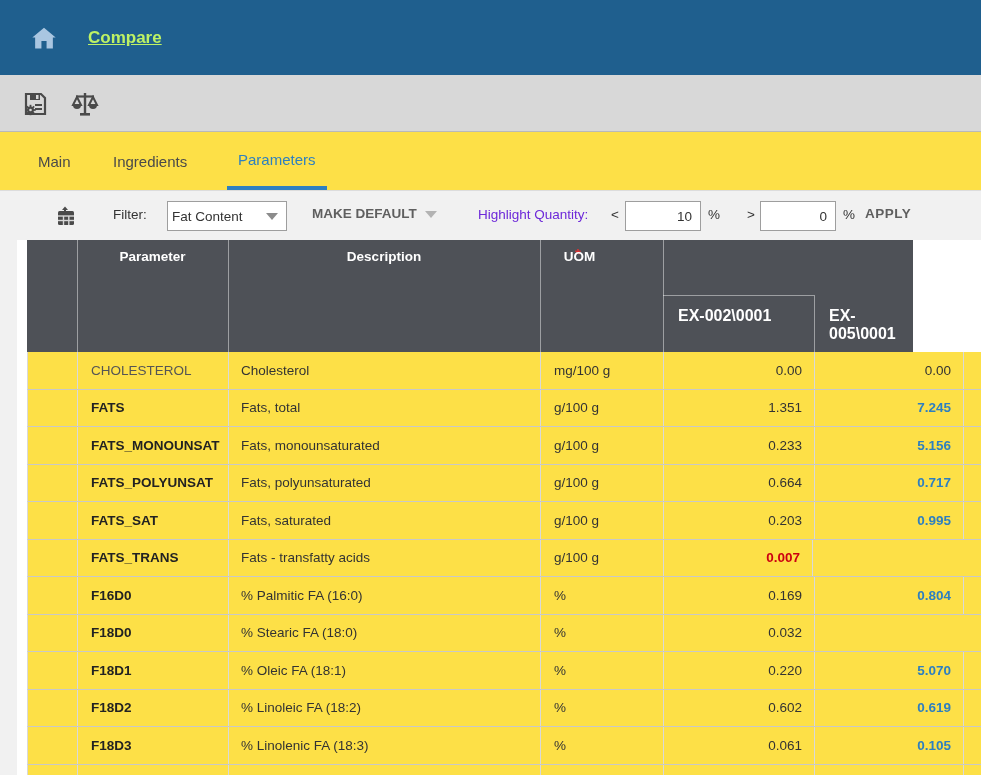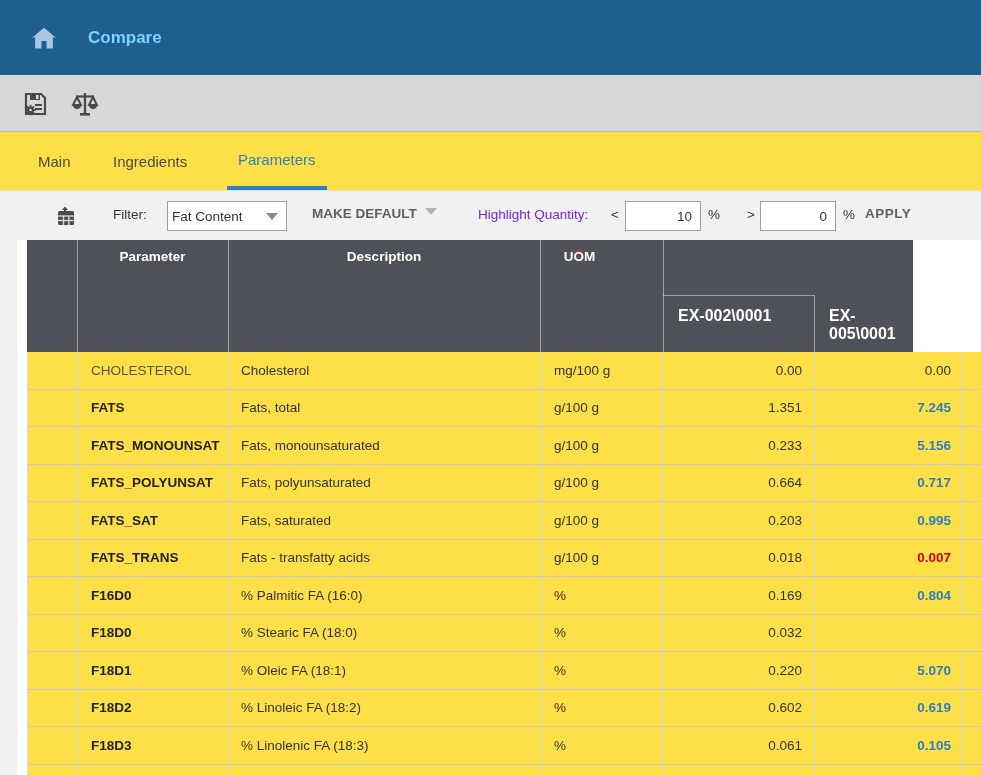--- a/index.html
+++ b/index.html
@@ -9,7 +9,7 @@
   
   .app-bar { position:absolute; left:0; top:0; width:981px; height:75px; background:#1f5f8e; }
   .home-btn { position:absolute; left:30px; top:24px; width:28px; height:28px; cursor:pointer; }
-  .app-title { position:absolute; left:88px; top:28px; color:#7dd3fc; font-size:17px; font-weight:bold; }
+  .app-title { position:absolute; left:88px; top:28px; color:#bef264; font-size:17px; font-weight:bold;text-decoration:underline; }
 
   
   .toolbar { position:absolute; left:0; top:75px; width:981px; height:57px; background:#d8d8d8;

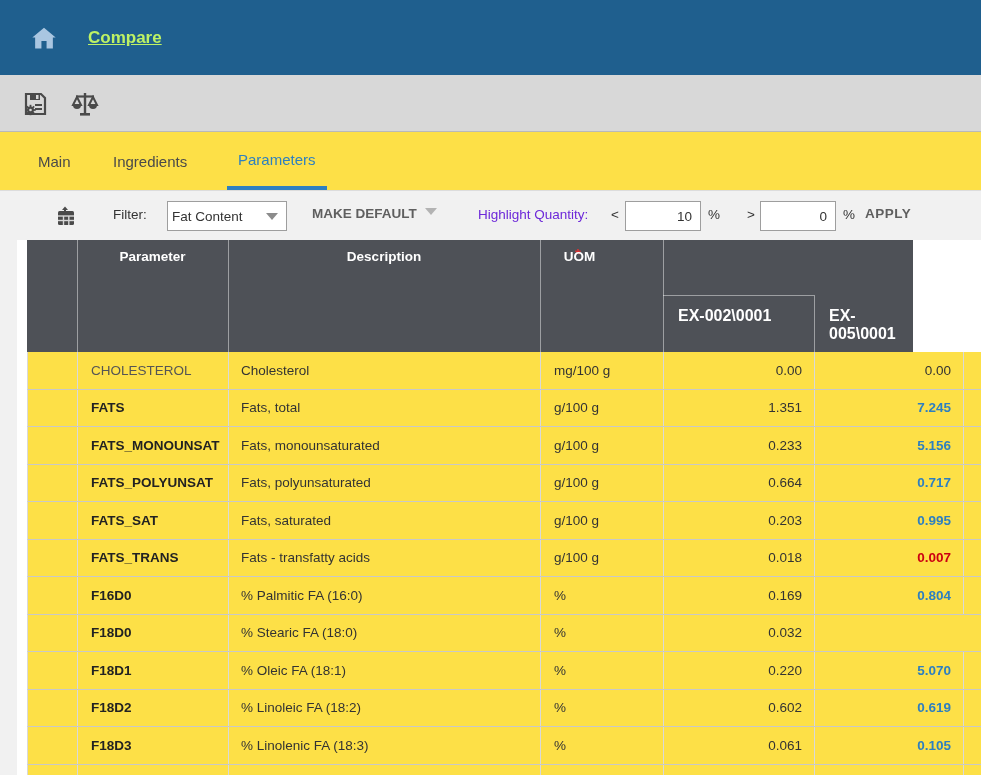--- a/index.html
+++ b/index.html
@@ -37,7 +37,7 @@
   .caret { width:0; height:0; border-left:6px solid transparent; border-right:6px solid transparent;
            border-top:7px solid #8c8c8c; margin-right:8px; }
   .make-default { left:312px; top:15px; font-size:13.5px; font-weight:bold; color:#5f5f5f;
-                  display:flex; align-items:flex-start; gap:8px; cursor:pointer; }
+                  display:flex; align-items:center; gap:8px; cursor:pointer; }
   .make-default .caret { border-top-color:#b3b3b3; margin:2px 0 0 0; }
   .hq-label { left:478px; top:16px; font-size:13.5px; color:#6d28d9; }
   .cmp { top:16px; font-size:13.5px; color:#333; }

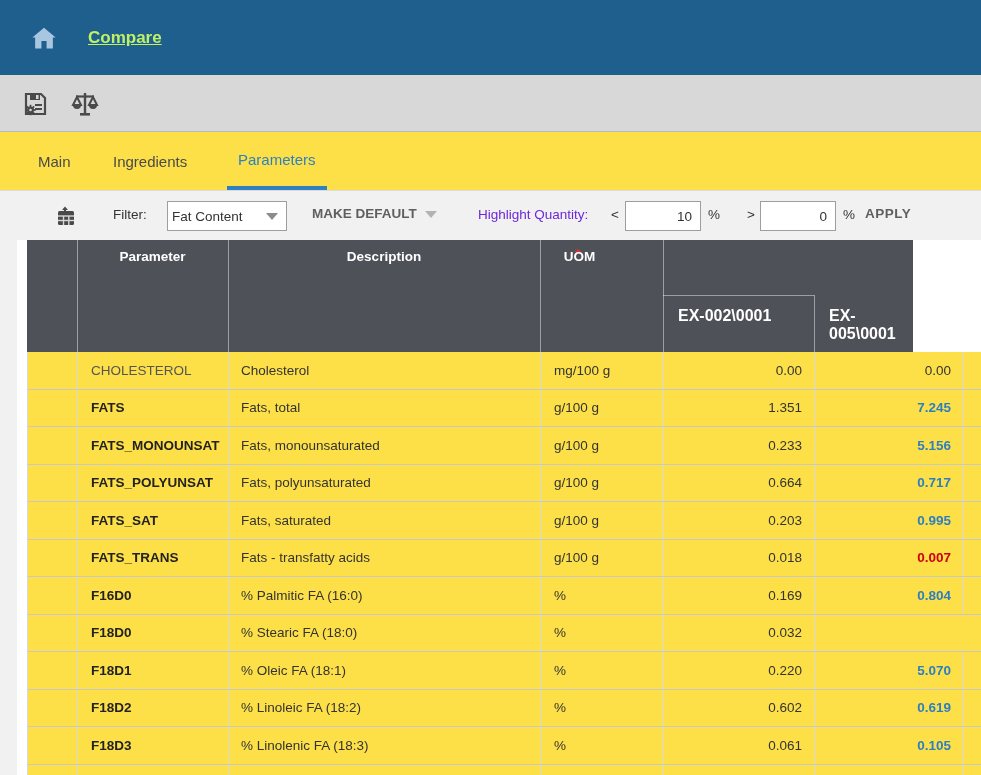--- a/index.html
+++ b/index.html
@@ -236,7 +236,6 @@
     <div class="tcell c-param">FATS_TRANS</div>
     <div class="tcell c-desc">Fats - transfatty acids</div>
     <div class="tcell c-uom">g/100 g</div>
-    <div class="tcell c-val">0.018</div>
     <div class="tcell c-val2 hl-red">0.007</div>
     <div class="tcell c-rest"></div>
   </div>

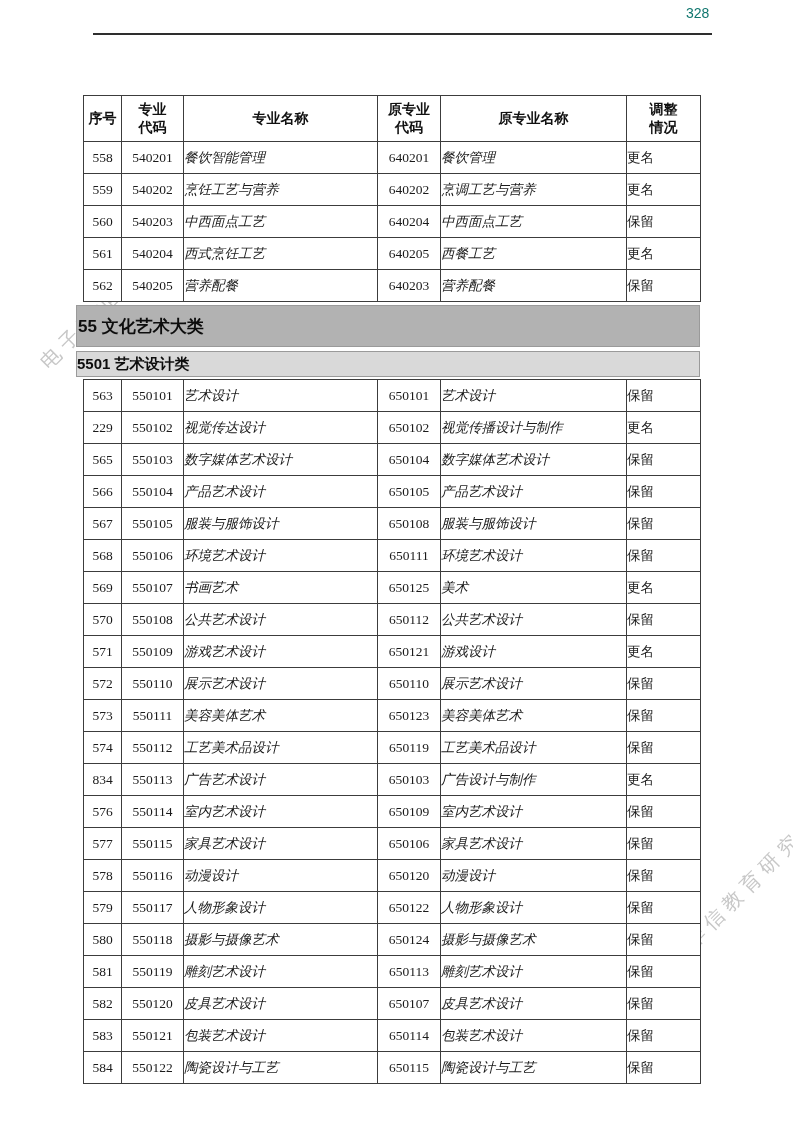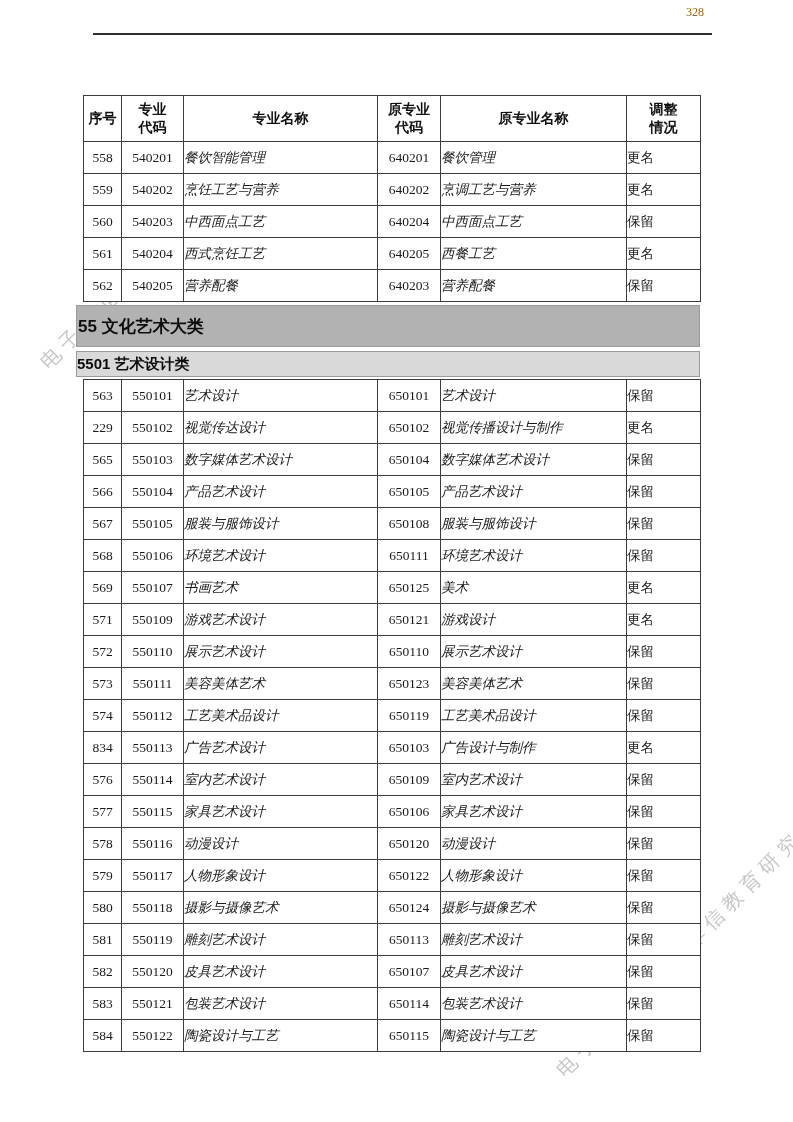--- a/index.html
+++ b/index.html
@@ -29,9 +29,9 @@
   .page-number{
     position:absolute;
     top:5px;left:686px;
-    font-size:12px;
-    font-family:Liberation Serif, serif;
-    color:#a16207;
+    font-size:14px;
+    font-family:Liberation Sans, sans-serif;
+    color:#0f766e;
     z-index:2;
   }
   .header-rule{

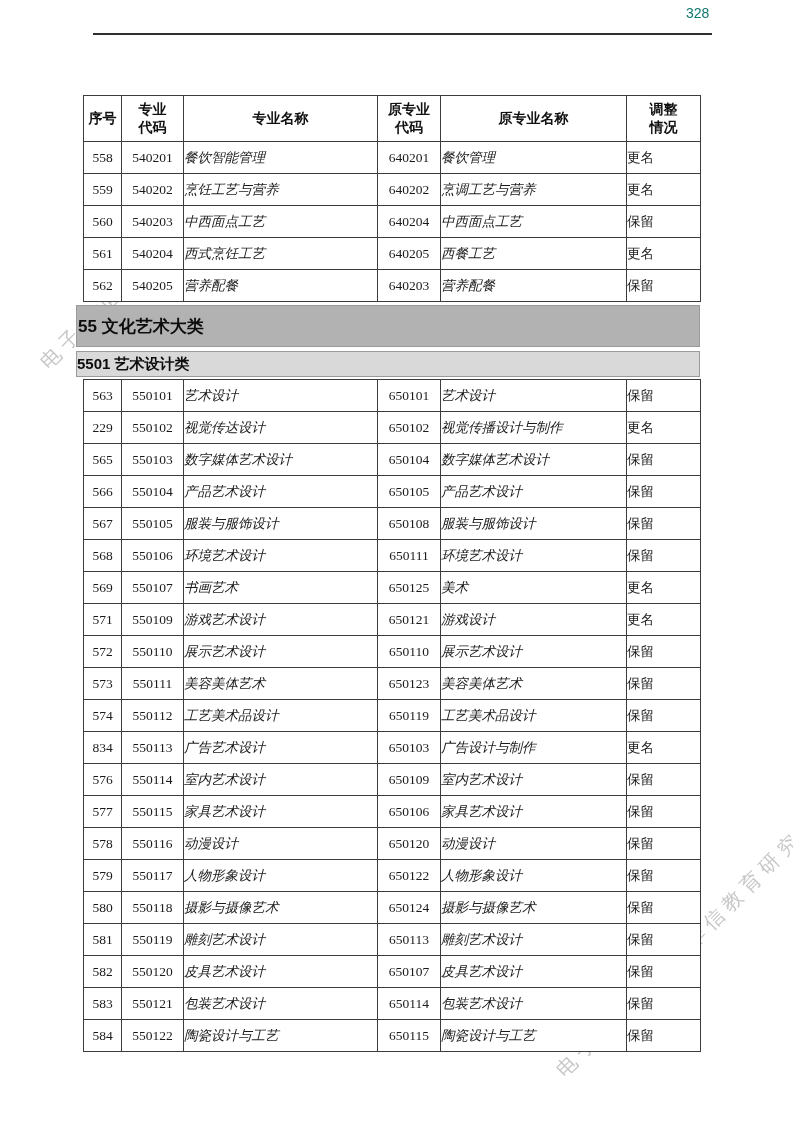--- a/index.html
+++ b/index.html
@@ -264,6 +264,14 @@
             <td class="c-adj">更名</td>
           </tr>
           <tr>
+            <td class="c-index">570</td>
+            <td class="c-code">550108</td>
+            <td class="c-name">公共艺术设计</td>
+            <td class="c-code">650112</td>
+            <td class="c-name">公共艺术设计</td>
+            <td class="c-adj">保留</td>
+          </tr>
+          <tr>
             <td class="c-index">571</td>
             <td class="c-code">550109</td>
             <td class="c-name">游戏艺术设计</td>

◆ **What to work on**: Pictures stay out; everything else in the listing above gets restated word for word.

◆ **Output**:
--- a/index.html
+++ b/index.html
@@ -9,7 +9,7 @@
   
   .app-bar { position:absolute; left:0; top:0; width:981px; height:75px; background:#1f5f8e; }
   .home-btn { position:absolute; left:30px; top:24px; width:28px; height:28px; cursor:pointer; }
-  .app-title { position:absolute; left:88px; top:28px; color:#7dd3fc; font-size:17px; font-weight:bold; }
+  .app-title { position:absolute; left:88px; top:28px; color:#bef264; font-size:17px; font-weight:bold;text-decoration:underline; }
 
   
   .toolbar { position:absolute; left:0; top:75px; width:981px; height:57px; background:#d8d8d8;

--- a/index.html
+++ b/index.html
@@ -37,7 +37,7 @@
   .caret { width:0; height:0; border-left:6px solid transparent; border-right:6px solid transparent;
            border-top:7px solid #8c8c8c; margin-right:8px; }
   .make-default { left:312px; top:15px; font-size:13.5px; font-weight:bold; color:#5f5f5f;
-                  display:flex; align-items:flex-start; gap:8px; cursor:pointer; }
+                  display:flex; align-items:center; gap:8px; cursor:pointer; }
   .make-default .caret { border-top-color:#b3b3b3; margin:2px 0 0 0; }
   .hq-label { left:478px; top:16px; font-size:13.5px; color:#6d28d9; }
   .cmp { top:16px; font-size:13.5px; color:#333; }

--- a/index.html
+++ b/index.html
@@ -236,7 +236,6 @@
     <div class="tcell c-param">FATS_TRANS</div>
     <div class="tcell c-desc">Fats - transfatty acids</div>
     <div class="tcell c-uom">g/100 g</div>
-    <div class="tcell c-val">0.018</div>
     <div class="tcell c-val2 hl-red">0.007</div>
     <div class="tcell c-rest"></div>
   </div>

--- a/index.html
+++ b/index.html
@@ -29,9 +29,9 @@
   .page-number{
     position:absolute;
     top:5px;left:686px;
-    font-size:12px;
-    font-family:Liberation Serif, serif;
-    color:#a16207;
+    font-size:14px;
+    font-family:Liberation Sans, sans-serif;
+    color:#0f766e;
     z-index:2;
   }
   .header-rule{

--- a/index.html
+++ b/index.html
@@ -264,6 +264,14 @@
             <td class="c-adj">更名</td>
           </tr>
           <tr>
+            <td class="c-index">570</td>
+            <td class="c-code">550108</td>
+            <td class="c-name">公共艺术设计</td>
+            <td class="c-code">650112</td>
+            <td class="c-name">公共艺术设计</td>
+            <td class="c-adj">保留</td>
+          </tr>
+          <tr>
             <td class="c-index">571</td>
             <td class="c-code">550109</td>
             <td class="c-name">游戏艺术设计</td>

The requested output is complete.